ER Medical
Director's Worries
My name is Marc Snyder. I am
the Medical Director of the St. Lukes Hospital Emergency Department, where I
have worked for 25 years.
I have shared my written
testimony to the Board of Supervisors about the CPMC Master Plan with
Commissioner Guy regarding what I believe to be the negative effects on
emergency services at St. Lukes and in the City.
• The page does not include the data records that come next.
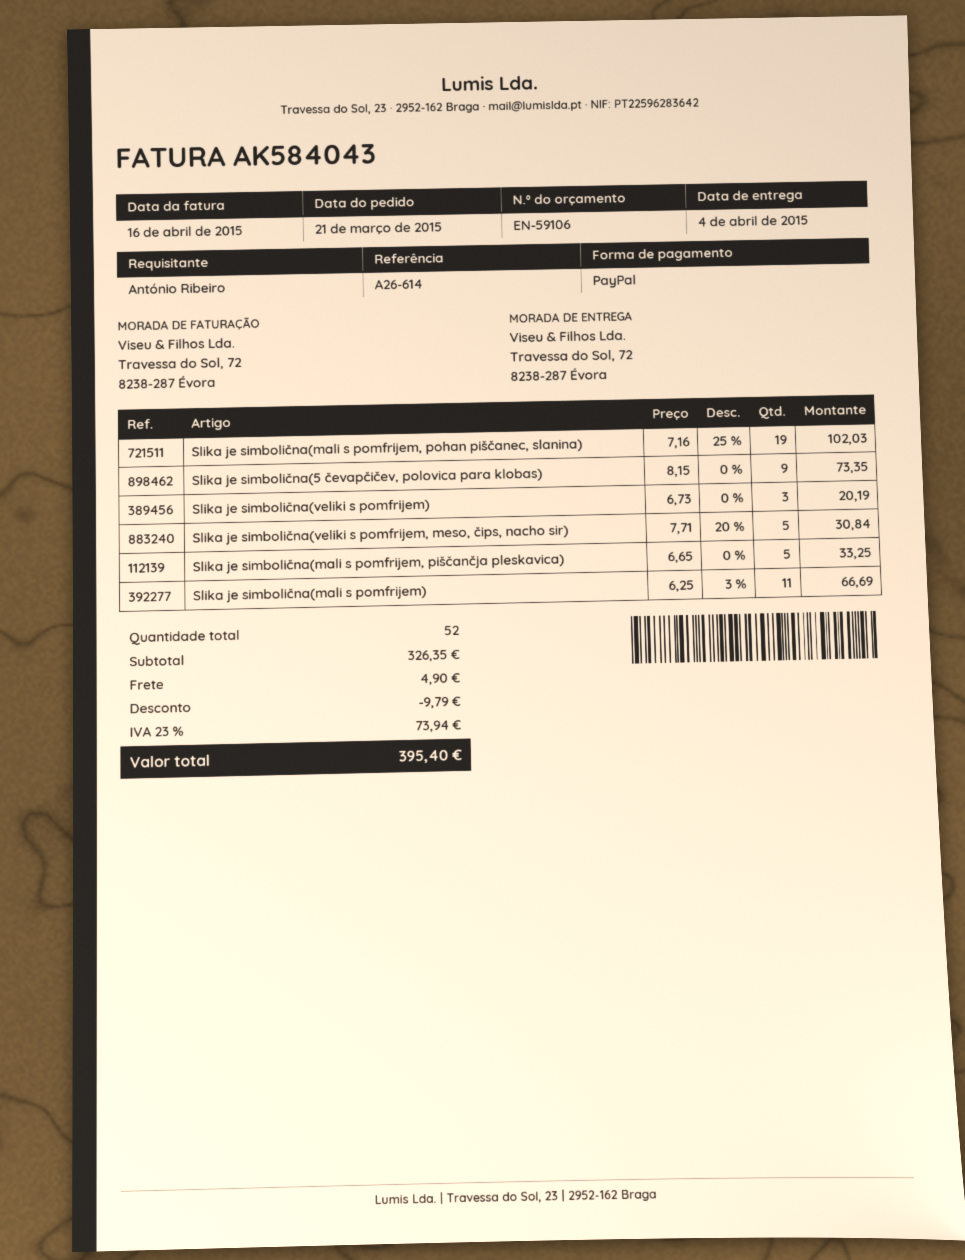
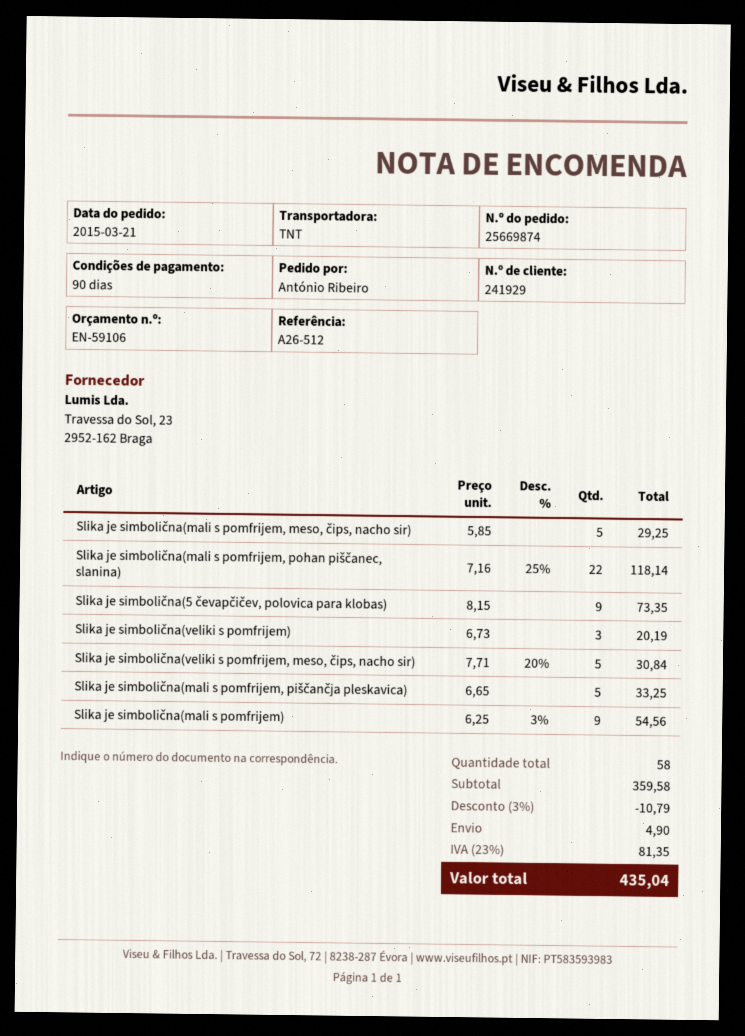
reference: A26-614 -> A26-512
Slika je simbolična(mali s pomfrijem, pohan piščanec, slanina): 19 x 7.16 - 25% = 102.03 -> 22 x 7.16 - 25% = 118.14
Slika je simbolična(mali s pomfrijem): 11 x 6.25 - 3% = 66.69 -> 9 x 6.25 - 3% = 54.56
Slika je simbolična(mali s pomfrijem, meso, čips, nacho sir): none -> 5 x 5.85 = 29.25
total quantity: 52 -> 58
subtotal: 326.35 -> 359.58
discount: 9.79 -> 10.79
tax: 23% = 73.94 -> 23% = 81.35
total: 395.40 -> 435.04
I am concerned that a standby
ED will not receive ambulance patients, forcing ambulances to transport longer
distances. This will inevitably lead to delays in patient care and bad
outcomes. The stress on the pre-hospital system will be felt in increased rates
of ambulance diversion. Furthermore, some patients will misunderstand the
nature of a standby ED and arrive expecting the full services of an acute
hospital. They will find that limited care is available, and they may have to
wait considerable lengths of time before a transfer to an in-patient bed can be
arranged. Patients will end up at hospitals where their doctors dont practice,
disrupting the doctor-patient relationship and continuity of care.
With the time constraints
today I want to ask 3 questions:
Is it fair and just to the
people of San Francisco that $1.7 billion dollars be spent on an acute care
hospital North of Market and zero for an acute care hospital South of Market?
Since St. Lukes financial
condition can be explained by the uncompensated work we do taking care of the
indigent, and since the City receives State funding for indigent health care,
shouldnt the City assume some responsibility for keeping St. Lukes alive?
And lastly, what will you do
to keep St. Lukes acute care open?
I believe that all the
parties City and State government, CPMC, St. Lukes, Sutter, SEIU, CNA to
name the major stakeholders, should meet to develop solutions that would avert
the potential disaster of closing St. Lukes in-patient services. It not done
soon, it will be too late for us all.